My next door neighbor had lost both lower legs in WWII, this was when I was a kid in the 60’s. His German Shepard would fetch his two prosthesis by placing both limps in a blanket, wrap them and then carrying it to his master. Now if that wasn’t great, he would do the same for just about anything that he was commanded to fetch. I never tired of watching this task!
Since when is showing extreme caution when confronted with something unknown and dangerous looking not smart?
The human’s blithe assumption that the tiger has not somehow come to life is the only unsmart behavior exhibited here. Good dog!
Remember inb4? “They are pretty smart indeed” and “this wasn’t so dumb” have been taken care of. So, inb4:
- One dog doesn’t represent the whole race
- Obedience != smarts
- These intelligence rankings are highly suspect
- American Kennel Club = the devil
- Unrelated anecdotes
- HOLY SHIT A TIGER RUN AWAY
I’d adopt that shepherd in a heartbeat.
My old dog once cautiously approached a road-killed cat in a similar fashion. That cat had half a head and wasn’t going anywhere, but Kira seemed sure it would wake up and swat her good. Even after she gave it a good sniff-over and started to walk away she turned around and barked at it just in case.
To be fair, if someone taxidermied a human and put it in my living room, it’d fuck me up too. Uncanny Valley of the Dogs.
The uncanny valley is not just for humans…
How about the smart dog is protecting their stupid owner from the zombie tiger?
Outside of a dog, a book is man’s best friend. Inside of a dog, it’s too dark to read.
The one time I visited Madame Tussaud’s Waxworks in London, I was momentarily confused by the bustling crowd in the entrance foyer. I spotted an information desk off to one side and approached the friendly-looking bloke to ask about whatever-it-was I was confused about. Another tourist couple had the same idea and got there ahead of me, and managed to ask their whole question, stare dumbly at the unmoving attendant for several seconds, then start as we all realised he was a waxwork.
A German Shepherd would no doubt be asking us, “Couldn’t you tell from the scent?” (if they could talk, that is).
No, this video proves that they are as smart as I (and my cats) think they are…

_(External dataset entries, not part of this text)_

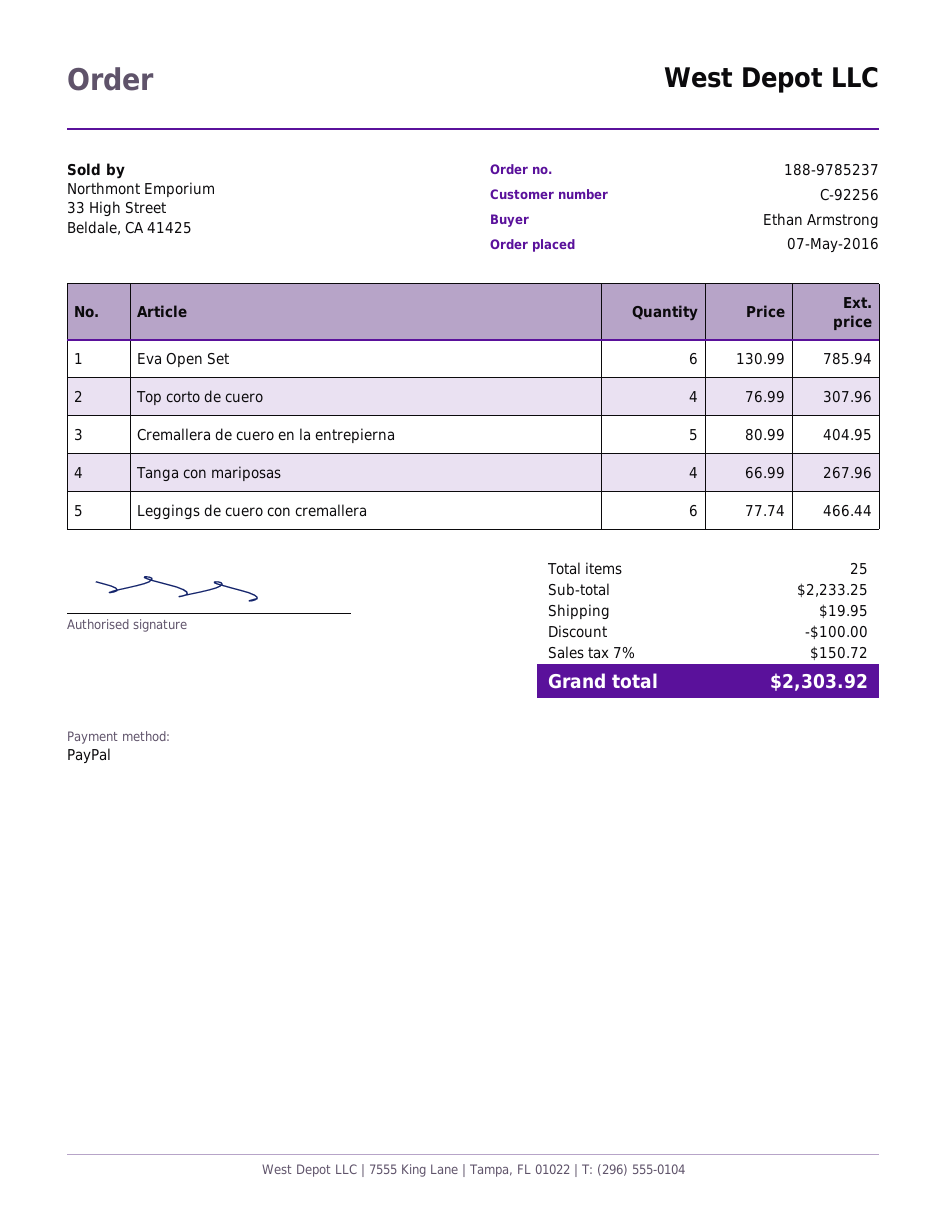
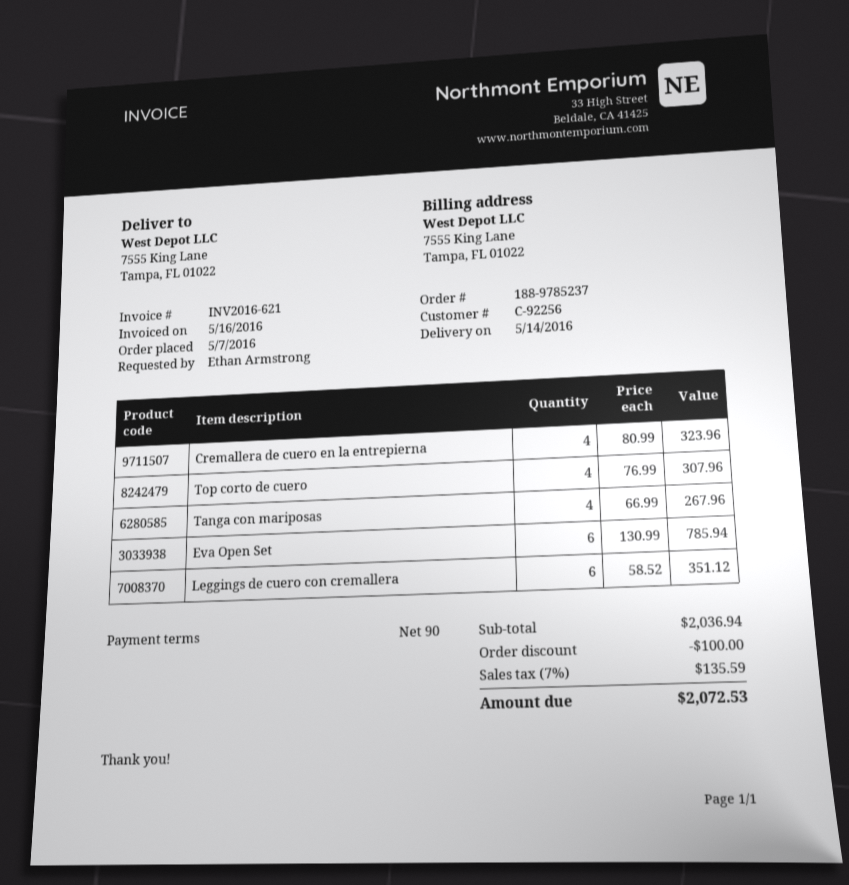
Cremallera de cuero en la entrepierna: 5 x 80.99 = 404.95 -> 4 x 80.99 = 323.96
Leggings de cuero con cremallera: 6 x 77.74 = 466.44 -> 6 x 58.52 = 351.12
subtotal: 2233.25 -> 2036.94
shipping: 19.95 -> none
tax: 7% = 150.72 -> 7% = 135.59
total: 2303.92 -> 2072.53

Missed opportunity: reward the dog for approaching the stuffed tiger. Otherwise you risk increasing the skittishness. And if rewards can make vacuum cleaners seem less threatening it should work on a stuffed tiger.
What’s funny about that is that stuffed tiger bears a fair resemblence to the one in this story that spooked an animal control officer: https://gma.yahoo.com/mich-animal-control-officer-responds-report-tiger-backyard-211429708--abc-news-topstories.html
I’m pretty sure all dogs are smarter than I think they are.
Dog isn’t too dumb. I was half way through before I realized it wasn’t a real tiger.
This video would have been even more entertaining with the addition of a loud buzzer.
Our Labrador Retriever once spent several minutes barking at a bronze statue of a deer…
I saw this reaction once when my shepherd was a pup. we were walking around at night and the helium balloon in front of the real estate office had reached equilibrium to where it was still floating, but only a few inches up and lolling around. it was pretty much the dog version of seeing a ghost.
more recently she met an emu and acted like that, but it was a live emu, though.
Our greyhound who never barked once got spooked by a construction trash chute that went from a window to a dumpster. Something about it flapping in the breeze. She barked that chute good.